The Woodrow Wilson National Fellowship Foundation identifies and develops
leaders and institutions to meet the nation’s critical challenges.
The History of the Woodrow Wilson National Fellowship Foundation
Origins: A national need
In 1945, as it became clear that the G.I. Bill would soon bring unprecedented numbers of students onto college campuses around the United States, Princeton University professor Whitney Oates worried that promising scholars who had left the academy to fight in World War II would not return to pursue advanced degrees and become college teachers. He and Princeton’s graduate dean, Sir Hugh Taylor, persuaded Miss Isabelle Kemp, a private donor, to support the first of a group of graduate fellowships that would attract veterans back to academic careers.
Soon leaders nationwide realized the urgent need for a new generation of outstanding college and university professors. In 1949, the Carnegie Corporation granted Princeton $100,000 to extend its fellowship program nationwide, and the new program was named after Woodrow Wilson as Princeton’s most famous president and a proponent of excellence in college teaching. The effort remained small until 1957 when the Ford Foundation granted $24.5 million to support 1,000 fellowships each year for five years. That program thus became a new independent nonprofit, the Woodrow Wilson National Fellowship Foundation.
Over the subsequent decade and a half, the Foundation selected and supported more than 15,000 Woodrow Wilson Fellows. These Fellows became intellectual leaders not only within the academy, but also in government, the corporate world, and the nonprofit sector. Today, they include 15 Nobel Laureates, 41 MacArthur Fellows, 21 Pulitzer Prize winners, and hundreds of other distinguished individuals—as well as everyday classroom heroes.
In June 2020, the Board of Trustees of the Foundation voted unanimously to rename the organization and to remove Woodrow Wilson from its name. The Board took this action because the racist policies and beliefs of Woodrow Wilson are fundamentally incompatible with the Foundation’s values and work.

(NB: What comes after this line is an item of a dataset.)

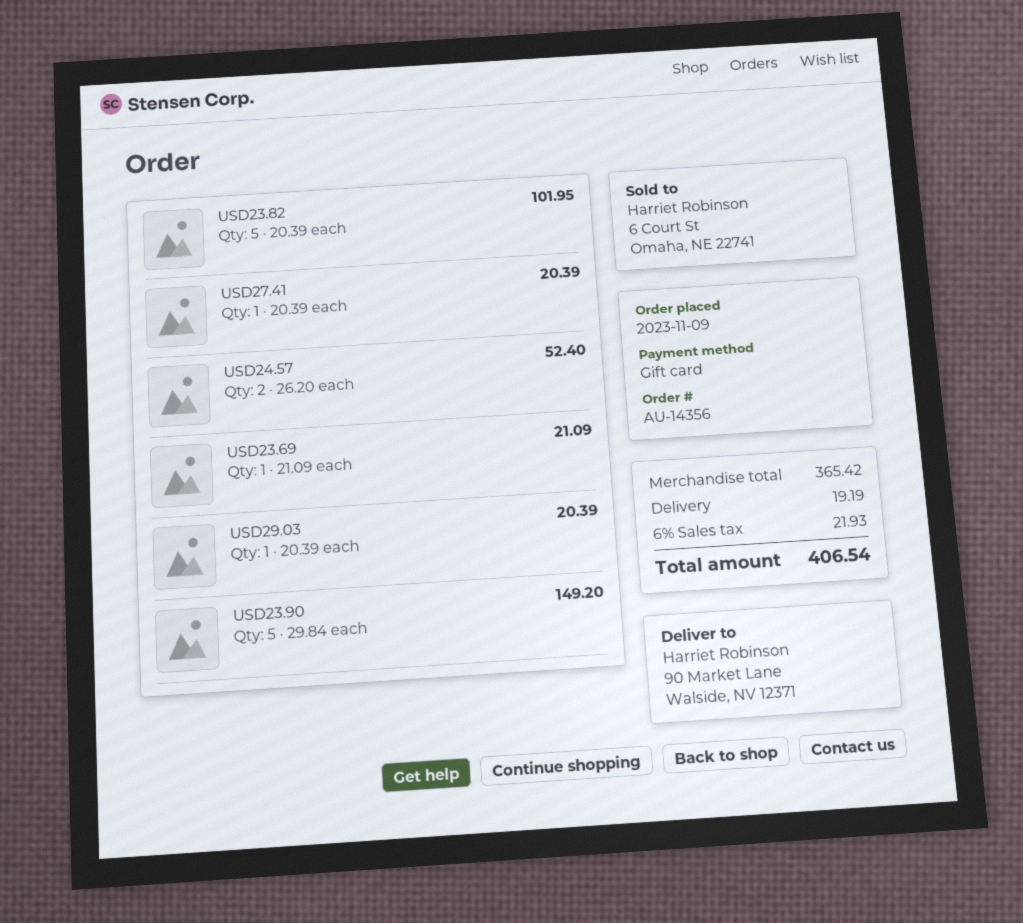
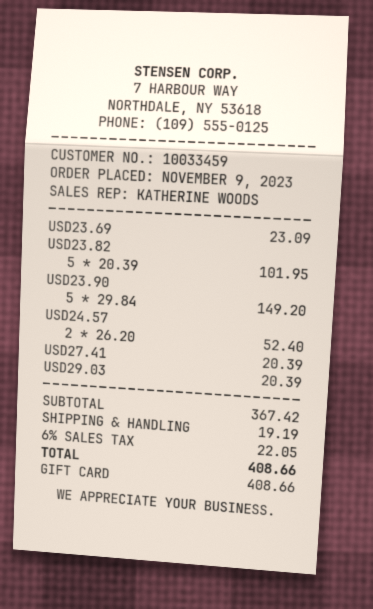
USD23.69: 1 x 21.09 = 21.09 -> 1 x 23.09 = 23.09
subtotal: 365.42 -> 367.42
tax: 6% = 21.93 -> 6% = 22.05
total: 406.54 -> 408.66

As new educational opportunities opened to women and people of color in the late 1960s and early 1970s, the Woodrow Wilson Foundation broadened its commitment to opportunities in higher education for the best students from all walks of life. New programs of the era included the Martin Luther King Fellowships, which prepared African-American veterans for public service careers, the WW Women’s Studies Dissertation Fellowship, the first and still the only national program supporting young scholars in gender studies.

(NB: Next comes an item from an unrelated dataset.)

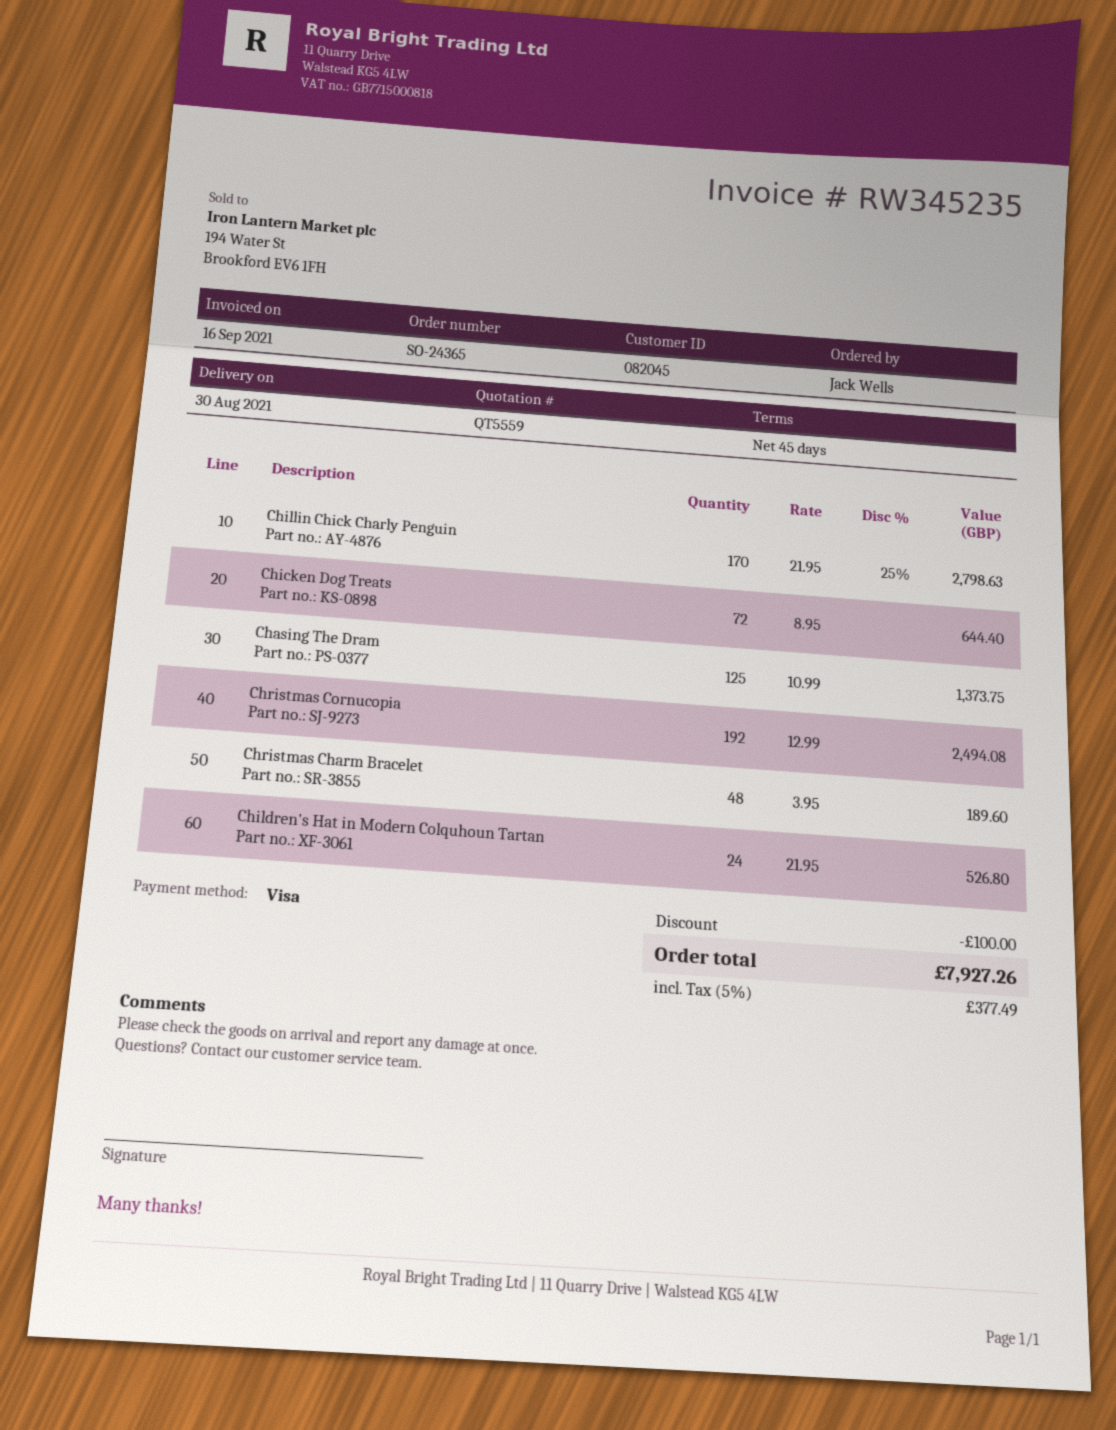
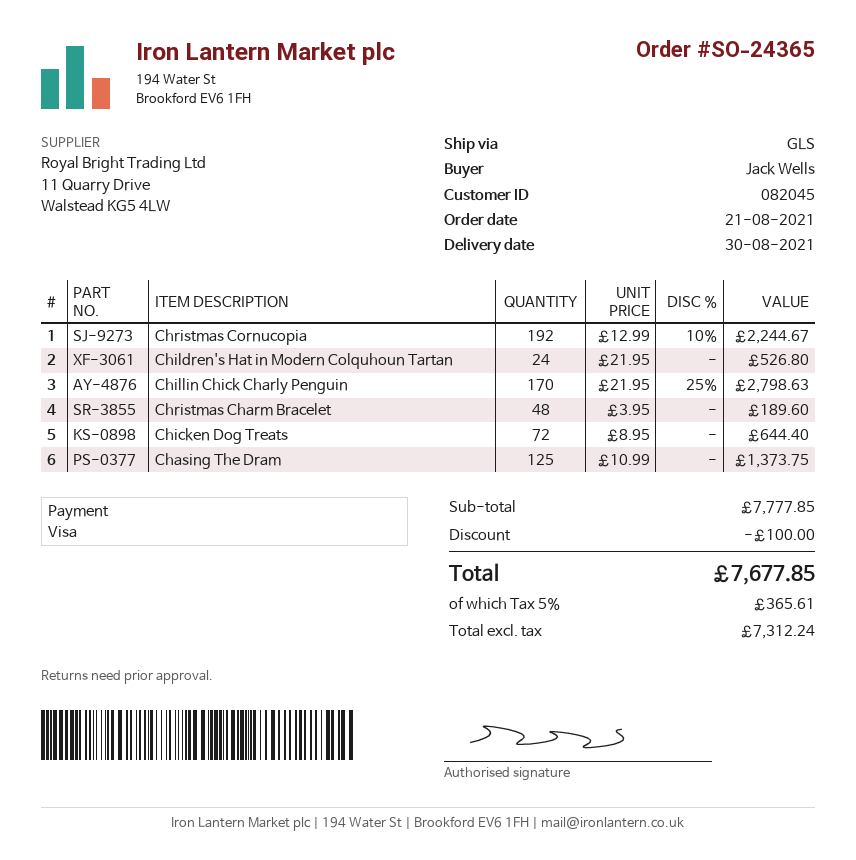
Christmas Cornucopia: 192 x 12.99 = 2494.08 -> 192 x 12.99 - 10% = 2244.67
tax: 5% = 377.49 -> 5% = 365.61
total: 7927.26 -> 7677.85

Even as the Foundation continued to draw outstanding young scholars into higher education and public service, it also recognized that the nation had growing needs in elementary and secondary education. Programs of the 1980s and 1990s, like the Leadership Program for Teachers and Teachers as Scholars, created bridges between K–12 teachers and university faculty, seeking to reinvigorate teachers’ intellectual interests and offering them new understandings to use in the classroom.
For information about the Foundation’s past programs, click here.

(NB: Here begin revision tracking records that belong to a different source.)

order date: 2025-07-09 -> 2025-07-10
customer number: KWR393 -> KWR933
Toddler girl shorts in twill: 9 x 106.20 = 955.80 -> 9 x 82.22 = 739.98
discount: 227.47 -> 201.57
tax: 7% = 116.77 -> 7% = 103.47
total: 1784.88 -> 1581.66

Individual excellence, institutional innovation
In recent years, the WW Foundation has continued to cultivate talented emerging leaders for both the academy and public service, administering programs like the Thomas R. Pickering Foreign Affairs Fellowships, the Charlotte W. Newcombe Doctoral Dissertation Fellowships, and the Mellon-Mays Undergraduate Fellows (MMUF) Dissertation Grants and Travel/Research Grants. Various other Foundation initiatives have sought not only to prepare leaders but to transform institutions, addressing the need for change in American doctoral education (the Humanities at Work, the Responsive Ph.D.) and in school-university partnerships that promote the transition to college (Early College High Schools).
Continuity and change: the best minds for the nation’s most important challenges
The early 2000s saw Woodrow Wilson building upon its legacy of excellence, maintaining its historic commitments, and attacking one of the nation’s most urgent contemporary challenges: the pervasive achievement gap between Americans, by race and income. Using the prestige of its historic fellowships as well as harnessing new resources, the Foundation developed the WW Teaching Fellowships to both recruit exceptionally able individuals to careers in high school teaching and create new models for preparing such promising teachers to teach in low-income communities and high-need schools. WW focused too on preparing leaders for these schools through the WW MBA Fellowship in Education Leadership.
The Foundation today still supports the fields it has helped to establish and strengthen over the years. It continues to invest in the essence of its early work: providing personal and professional development opportunities and strengthening a network of intellectual leaders who bring their talents to bear on critical national needs.
Current programs continue to support young scholars at critical junctures of their careers. By investing in these scholars through programs like the Mellon Emerging Faculty Leader Awards, the Mellon-Mays Gap Assistance Program, and the Career Enhancement Fellowships, the Foundation helps boost Fellows’ own scholarly and intellectual momentum, and also supports their retention in the academy.
The Foundation has recently been expanding the scope of its work to focus on civic education and the promotion of a more informed, productively engaged and hopeful citizenry able to sustain the reality of a democratic republic.